Advice about Print Drivers, Network Print Shares & Printer Connections.

Printer Share Naming
Windows does support very long printer names with spaces and extended ascii, however for maximum reliability and portability keep things simple - short names with no spaces.

A simple naming convention with 2 random characters and a number (AA1, AB1, AC1...) will support 6760 print queues.

It may be tempting to use meaningful names such as HPLJ14 or FirstFloor21 but such names will mean that moving or replacing the printer will also require renaming the printer and then reconnecting every user.
Details that are likely to change, such as the printer model or inventory number should be placed in the printer DESCRIPTION field.

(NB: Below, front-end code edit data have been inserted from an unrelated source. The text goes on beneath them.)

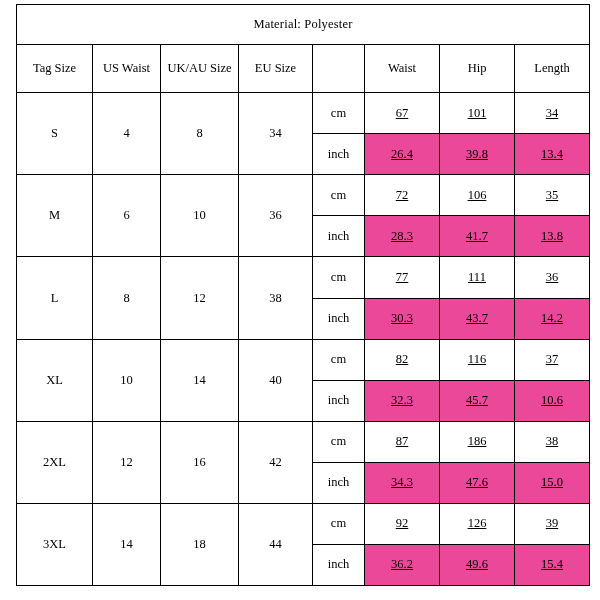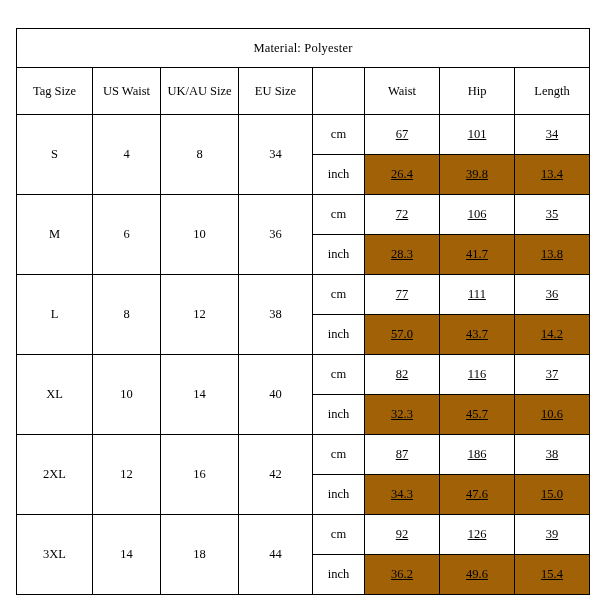--- a/index.html
+++ b/index.html
@@ -10,21 +10,21 @@
   body {
     width: 600px;
     height: 600px;
     font-family: "Liberation Serif", serif;
     color: #000000;
   }
   #sheet {
     width: 600px;
     height: 600px;
     box-sizing: border-box;
-    padding: 28px 16px 14px 16px;
+    padding: 4px 16px 14px 16px;
     background: #ffffff;
   }
   table.size-chart {
     width: 100%;
     height: 100%;
     border-collapse: collapse;
     table-layout: fixed;
   }
   table.size-chart td,
   table.size-chart th {
@@ -61,21 +61,21 @@
   .unit-cell {
     font-size: 12.5px;
     height: 39px;
     margin-left: 12px;
   }
   .val-cell {
     font-size: 13px;
     text-decoration: underline;
   }
   tr.inch-row td {
-    background: #a16207;
+    background: #ec4899;
   }
   tr.inch-row td.unit-cell {
     background: #ffffff;
   }
   .col-tag { width: 76px; }
   .col-us  { width: 68px; }
   .col-ukau{ width: 78px; }
   .col-eu  { width: 74px; }
   .col-unit{ width: 52px; }
   .col-m   { width: 75px; }
@@ -149,21 +149,21 @@
         <td class="num-cell" rowspan="2">8</td>
         <td class="num-cell" rowspan="2">12</td>
         <td class="num-cell" rowspan="2">38</td>
         <td class="unit-cell">cm</td>
         <td class="val-cell">77</td>
         <td class="val-cell">111</td>
         <td class="val-cell">36</td>
       </tr>
       <tr class="inch-row">
         <td class="unit-cell">inch</td>
-        <td class="val-cell">57.0</td>
+        <td class="val-cell">30.3</td>
         <td class="val-cell">43.7</td>
         <td class="val-cell">14.2</td>
       </tr>
 
       <tr>
         <td class="tag-cell" rowspan="2">XL</td>
         <td class="num-cell" rowspan="2">10</td>
         <td class="num-cell" rowspan="2">14</td>
         <td class="num-cell" rowspan="2">40</td>
         <td class="unit-cell">cm</td>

In a network environment with more than a few printers, put a physical label on the printer with it's share name, this will save on paper, user frustration and helpdesk calls.
Keep the printer's SHARE Name and PRINTER Name identical.

Network Printer Drivers
Every Print Server has a hidden file share (called Print$) that is used to deliver Print Drivers to Windows clients.

When a PC connects to a remote Print Share the drivers on the server and client are compared, if the client is missing the driver; or has an older version; then it will be automatically downloaded and installed.

In network environments with more than one print server, version control starts to becomes important. Consider a PC client with a connection to two similar printers on two different print servers. One server has a driver version 26.232 the other has version 26.234, in theory the client will download the latest driver and use it for both printers, in practice the results are likely to be less predictable - the worst case being a driver download every time the user prints.

Whenever a new driver is installed on a print server, you should force all users (with a connection to that print queue) to download the update.
This is done by changing the Print Share name on the server [Press Apply] Then change back to the original Share Name [Press Apply again].
E.g.
Change the printer LA5 to LA5x [Apply] then change back to LA5.

Local Printers
Any PC with one or more locally installed printers will also acquire a Print$ share - acting as a source of driver DLL's for other machines. This presents a possible security risk that needs to be understood and managed. If the printer is never accessed by other machines don't share the printer.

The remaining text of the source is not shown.